Issue C: Should the police’s exercise of discretion under section 38(b) be upheld?

[82] The section 38(b) exemption is discretionary, and permits an institution to disclose information, despite the fact that it could withhold it. An institution must exercise its discretion. On appeal, the Commissioner may determine whether the institution failed to do so.

[83] In addition, the Commissioner may find that the institution erred in exercising its discretion where, for example,

  • it does so in bad faith or for an improper purpose
  • it takes into account irrelevant considerations
  • it fails to take into account relevant considerations.

[84] In either case, the IPC may send the matter back to the institution for an exercise of discretion based on proper considerations. [21] The IPC may not, however, substitute its own discretion for that of the institution. [22]
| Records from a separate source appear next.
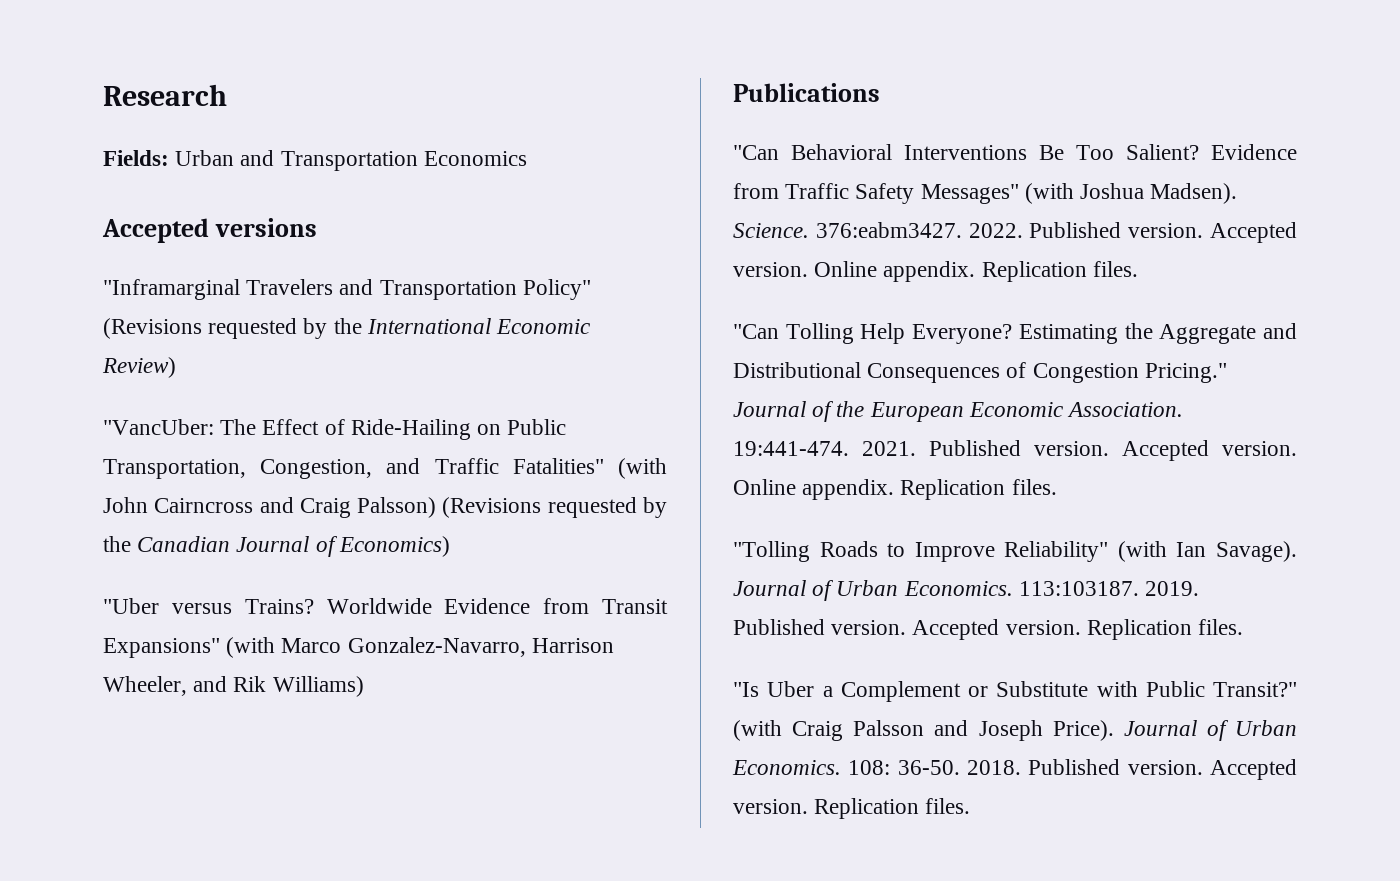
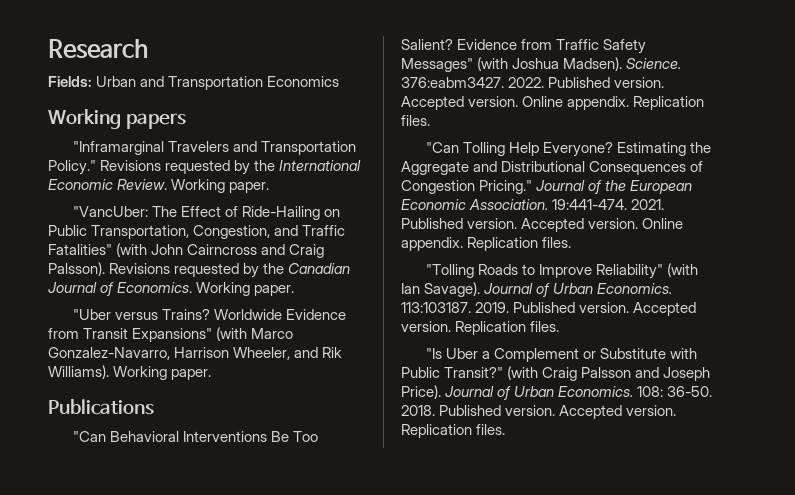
[102,218,317,243] Accepted versions -> [48,109,187,129] Working papers
[522,279,591,300] [103,318,202,339] Policy" (Revisions -> [48,160,162,175] Policy." Revisions
[102,357,176,378] Review) -> [117,179,270,193] Review. Working paper.
[357,497,542,518] Palsson) (Revisions -> [48,262,171,276] Palsson). Revisions
[338,536,450,557] Economics) -> [117,282,295,296] Economics. Working paper.
[272,676,364,697] Williams) -> [48,365,212,380] Williams). Working paper.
[85] Relevant considerations may include those listed below. However, not all those listed will necessarily be relevant, and additional unlisted considerations may be relevant: [23]

  • the purposes of the Act, including the principles that
    • information should be available to the public
    • individuals should have a right of access to their own personal information
    • exemptions from the right of access should be limited and specific
    • the privacy of individuals should be protected
  • the wording of the exemption and the interests it seeks to protect
  • whether the requester is seeking his or her own personal information
  • whether the requester has a sympathetic or compelling need to receive the information
  • the relationship between the requester and any affected persons
  • whether disclosure will increase public confidence in the operation of the institution
  • the nature of the information and the extent to which it is significant and/or sensitive to the institution, the requester or any affected person.

Representations

[86] The police did not specifically address their exercise of discretion to withhold the affected party’s personal information under section 38(b), because, as I have already noted above, they submit that the affected party’s personal information was withheld under the mandatory personal privacy exemption in section 14(1). However, the police say in their representations, and I have already found, that the entire record contains the mixed personal information of various individuals when they submit that the appellant “has sought access to the entirety of a Police Occurrence Report, which contains [her] own personal information, as well as that of the deceased person, the individual not providing consent [the affected party], as well as other third parties.” Accordingly, as already discussed above, the appropriate exemption is section 38(b).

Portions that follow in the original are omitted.